One of the most important challenges for utilizing the reliability polynomial as a robustness indicator is determining its coefficients that can only be accurately determined for graphs of small order and size. Hence, the exact determination of the coefficients lies in the category of NP-hard problems. In this paper, to meet such a challenge, four efficient methods are suggested. In the first method, using an iterative method, the reliability polynomial coefficients are estimated. This method, on average, has the same accuracy as the two methods in the literature, namely top-down and bottom-up approaches. In addition, the idea of smart merging the coefficients is suggested for three methods, namely, top-down, bottom-up, and iterative. In this scheme, the values of the coefficients for the smaller, the larger, and the middle indices, have been estimated, respectively, using the top-down, the bottom-up, and the iterative approaches. The simulation experiments in most of the underlying graphs demonstrate that the smart merging and the iterative methods have the best efficiency and accuracy among the other ones. Additionally, as a third idea, we fortified Benford's law to integrate the coefficients in a proper manner. Moreover, as a final idea, we utilized the Legendre interpolation method to estimate the coefficients of reliability polynomial, accurately.

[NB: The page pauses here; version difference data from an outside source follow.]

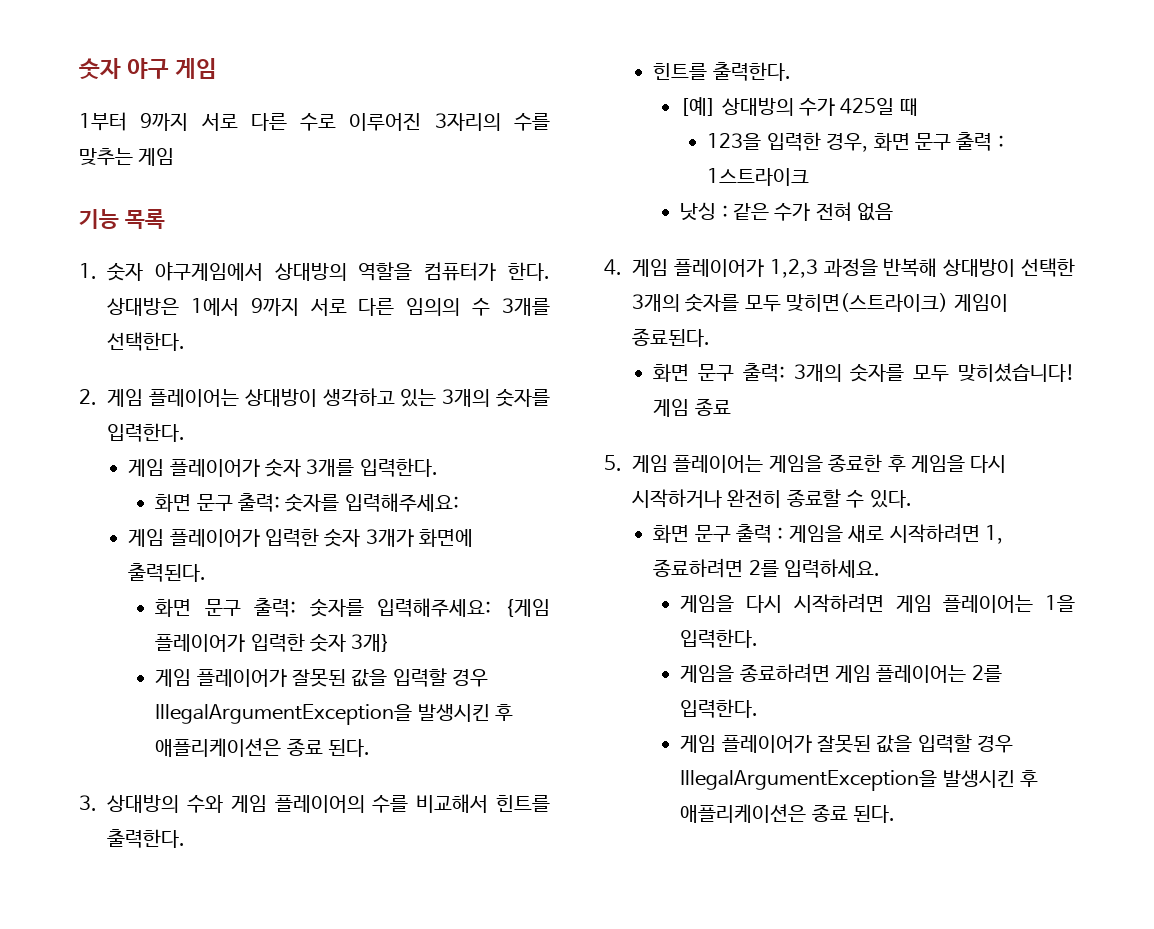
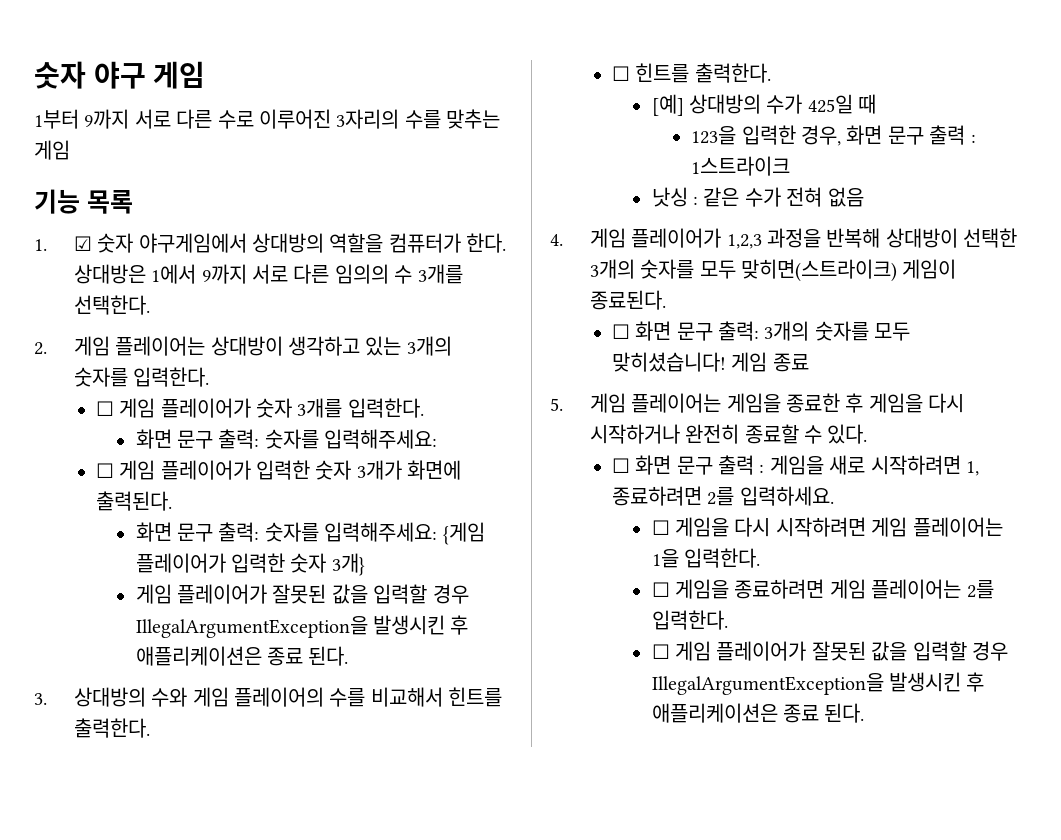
- 1. 숫자 야구게임에서 상대방의 역할을 컴퓨터가 한다.
+ 1. ☑ 숫자 야구게임에서 상대방의 역할을 컴퓨터가 한다.
- 게임 플레이어가 숫자 3개를 입력한다.
+ ☐ 게임 플레이어가 숫자 3개를 입력한다.
- 게임 플레이어가 입력한 숫자 3개가 화면에 출력된다.
+ ☐ 게임 플레이어가 입력한 숫자 3개가 화면에 출력된다.
  3. 상대방의 수와 게임 플레이어의 수를 비교해서 힌트를 출력한다.
- 힌트를 출력한다.
+ ☐ 힌트를 출력한다.
- 화면 문구 출력: 3개의 숫자를 모두 맞히셨습니다!
+ ☐ 화면 문구 출력: 3개의 숫자를 모두 맞히셨습니다!
- 화면 문구 출력 : 게임을 새로 시작하려면 1, 종료하려면 2를 입력하세요.
+ ☐ 화면 문구 출력 : 게임을 새로 시작하려면 1, 종료하려면 2를 입력하세요.
- 게임을 다시 시작하려면 게임 플레이어는 1을 입력한다.
+ ☐ 게임을 다시 시작하려면 게임 플레이어는 1을 입력한다.
- 게임을 종료하려면 게임 플레이어는 2를 입력한다.
- 게임 플레이어가 잘못된 값을 입력할 경우 IllegalArgumentException을 발생시킨 후 애플리케이션은 종료 된다.
+ ☐ 게임을 종료하려면 게임 플레이어는 2를 입력한다.
+ ☐ 게임 플레이어가 잘못된 값을 입력할 경우 IllegalArgumentException을 발생시킨 후 애플리케이션은 종료 된다.

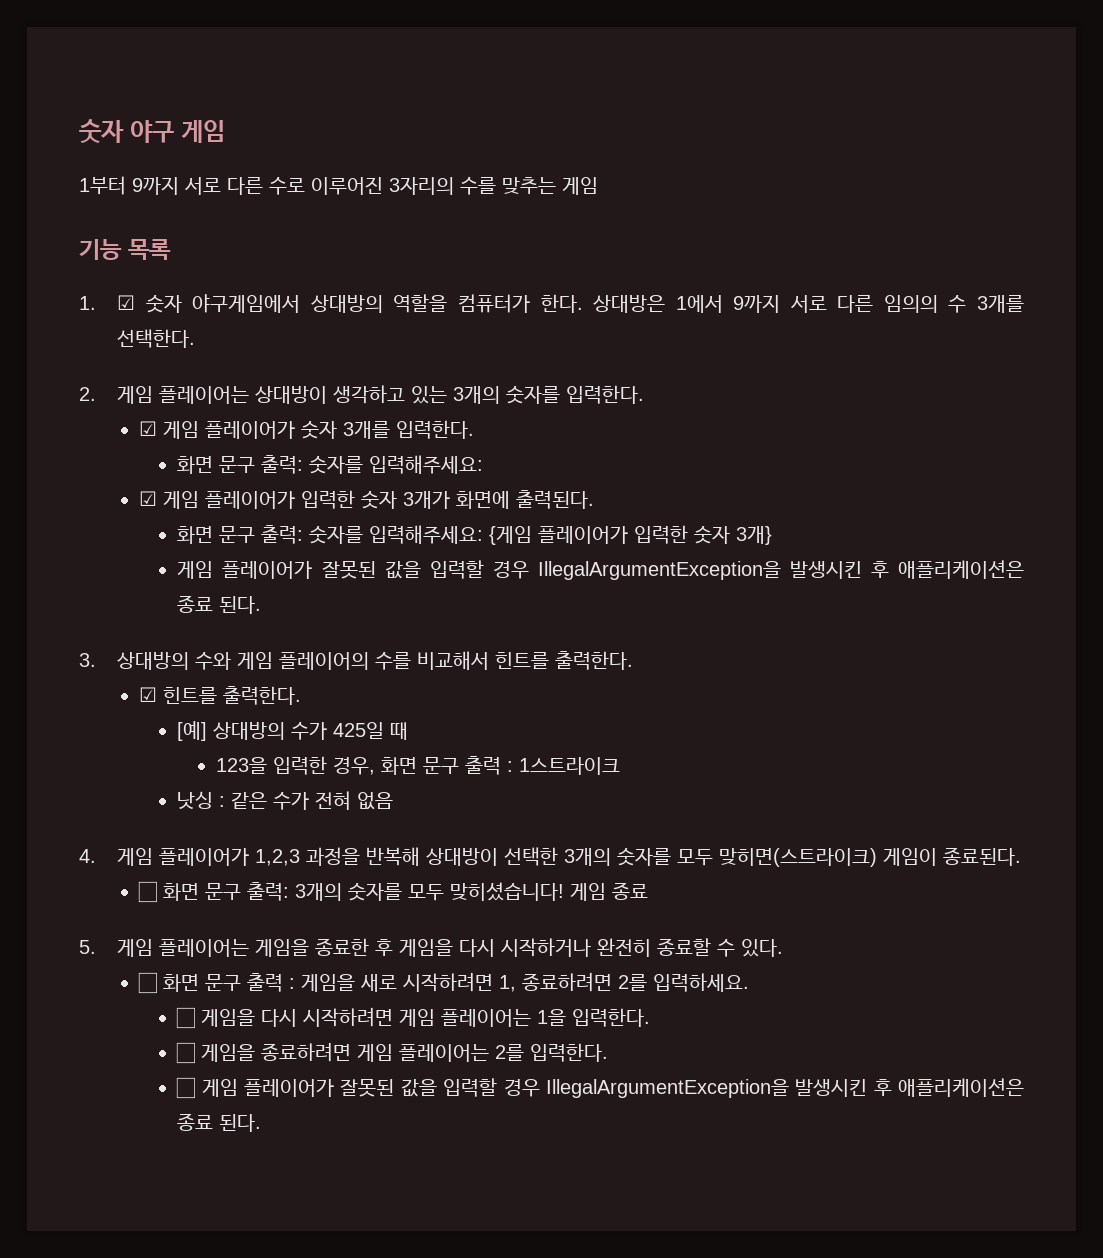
- ☐ 게임 플레이어가 숫자 3개를 입력한다.
+ ☑ 게임 플레이어가 숫자 3개를 입력한다.
- ☐ 게임 플레이어가 입력한 숫자 3개가 화면에 출력된다.
+ ☑ 게임 플레이어가 입력한 숫자 3개가 화면에 출력된다.
- ☐ 힌트를 출력한다.
+ ☑ 힌트를 출력한다.

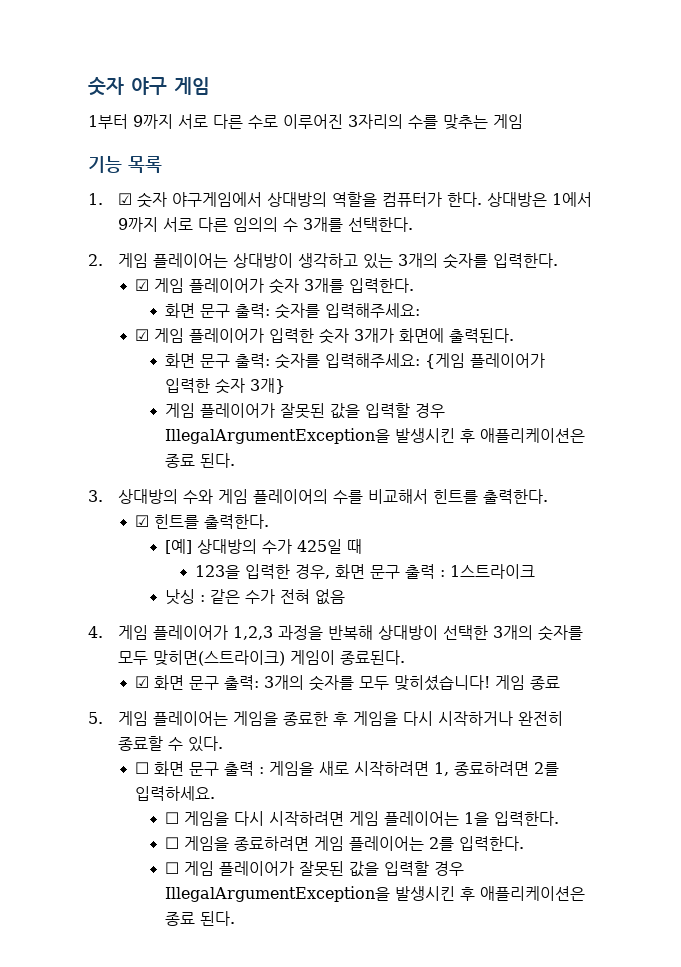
- ☐ 화면 문구 출력: 3개의 숫자를 모두 맞히셨습니다!
+ ☑ 화면 문구 출력: 3개의 숫자를 모두 맞히셨습니다!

One of the future researches that can be mentioned in the current study is that the assumption of failure independence in different network components may seem unrealistic in some cases. For example, in geometric and geographic networks, such as transportation networks and optical telecommunication networks, which can affect a large geographical area, the failures are no longer independent. The joint probability of two or more nearby component failures has a significant correlation. Further, it has shown that the failure probability of some links depends on the length of the link, and in such cases, we are dealing with geographically correlated failures.